___ INPUT DATA ___

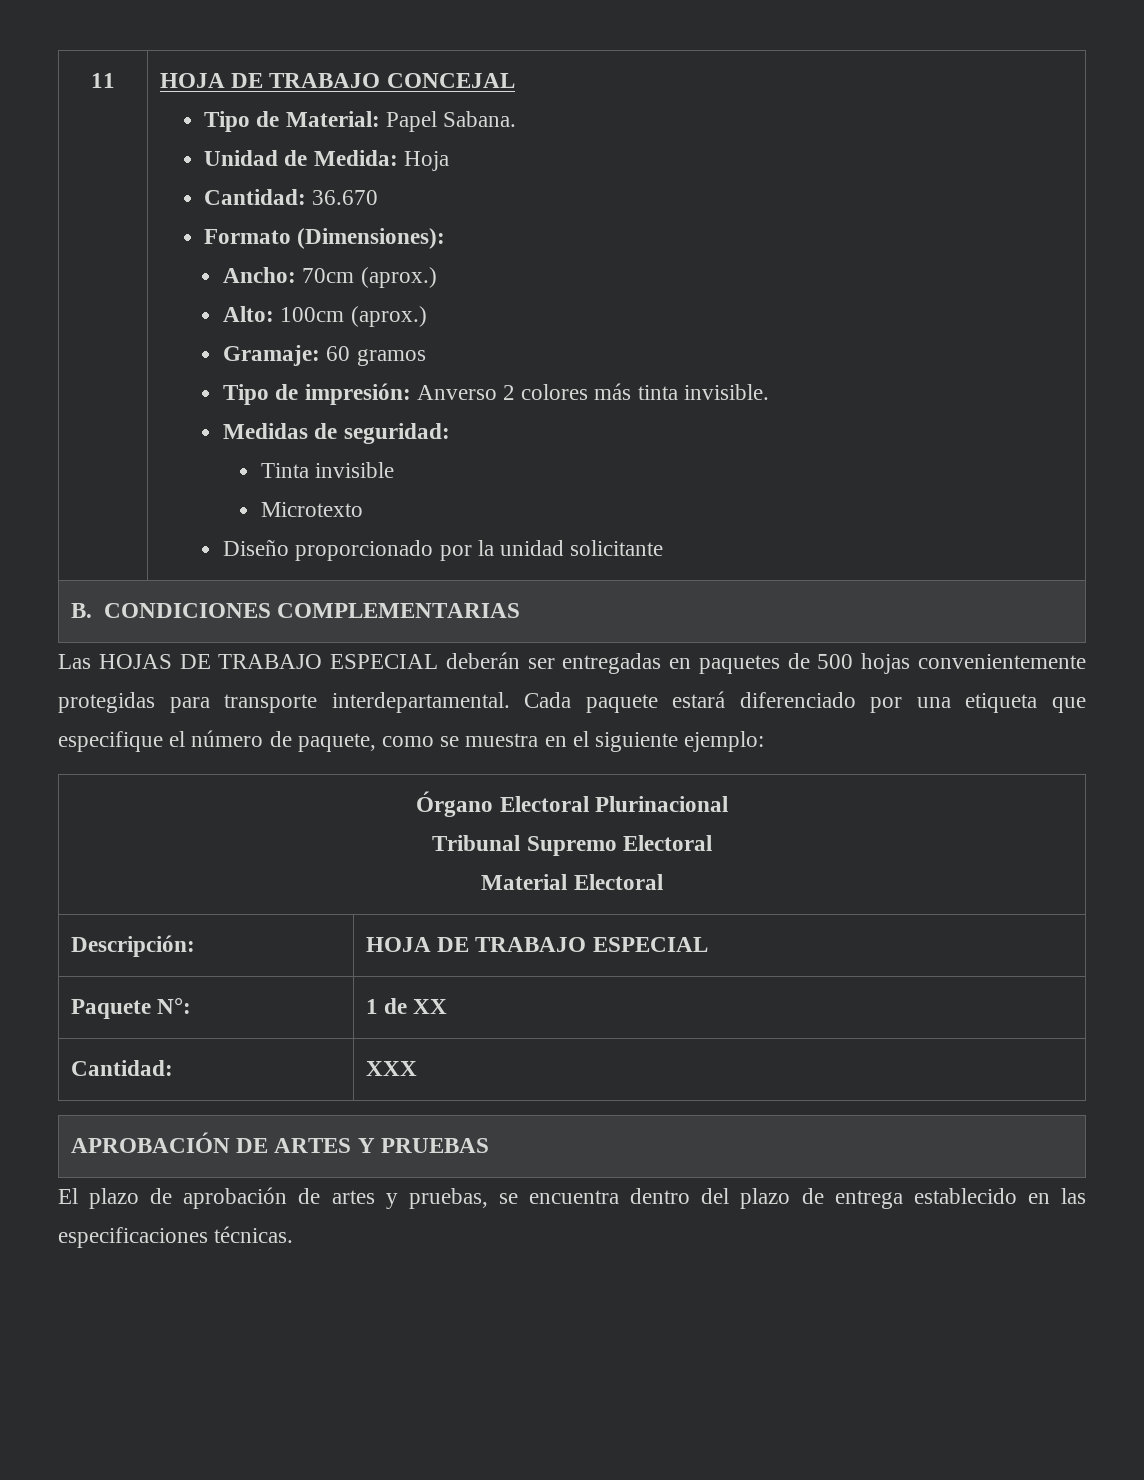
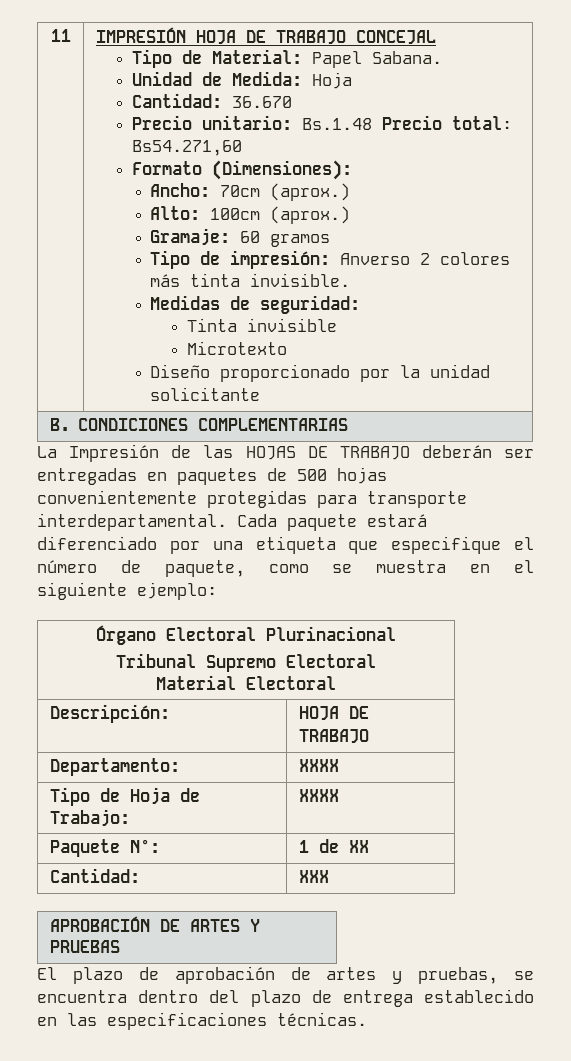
- HOJA DE TRABAJO CONCEJAL
+ IMPRESIÓN HOJA DE TRABAJO CONCEJAL
+ Precio unitario: Bs.1.48 Precio total: Bs54.271,60
- Las HOJAS DE TRABAJO ESPECIAL deberán ser entregadas en paquetes de 500 hojas convenientemente protegidas para transporte interdepartamental.
+ La Impresión de las HOJAS DE TRABAJO deberán ser entregadas en paquetes de 500 hojas convenientemente protegidas para transporte interdepartamental.
- Descripción: | HOJA DE TRABAJO ESPECIAL
+ Descripción: | HOJA DE TRABAJO
+ Departamento: | XXXX
+ Tipo de Hoja de Trabajo: | XXXX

___

_DESCRIPTION OF THE TASK_
The entries above are to be retyped exactly, with each picture left out.

_RESPONSE_
- HOJA DE TRABAJO CONCEJAL
+ IMPRESIÓN HOJA DE TRABAJO CONCEJAL
+ Precio unitario: Bs.1.48 Precio total: Bs54.271,60
- Las HOJAS DE TRABAJO ESPECIAL deberán ser entregadas en paquetes de 500 hojas convenientemente protegidas para transporte interdepartamental.
+ La Impresión de las HOJAS DE TRABAJO deberán ser entregadas en paquetes de 500 hojas convenientemente protegidas para transporte interdepartamental.
- Descripción: | HOJA DE TRABAJO ESPECIAL
+ Descripción: | HOJA DE TRABAJO
+ Departamento: | XXXX
+ Tipo de Hoja de Trabajo: | XXXX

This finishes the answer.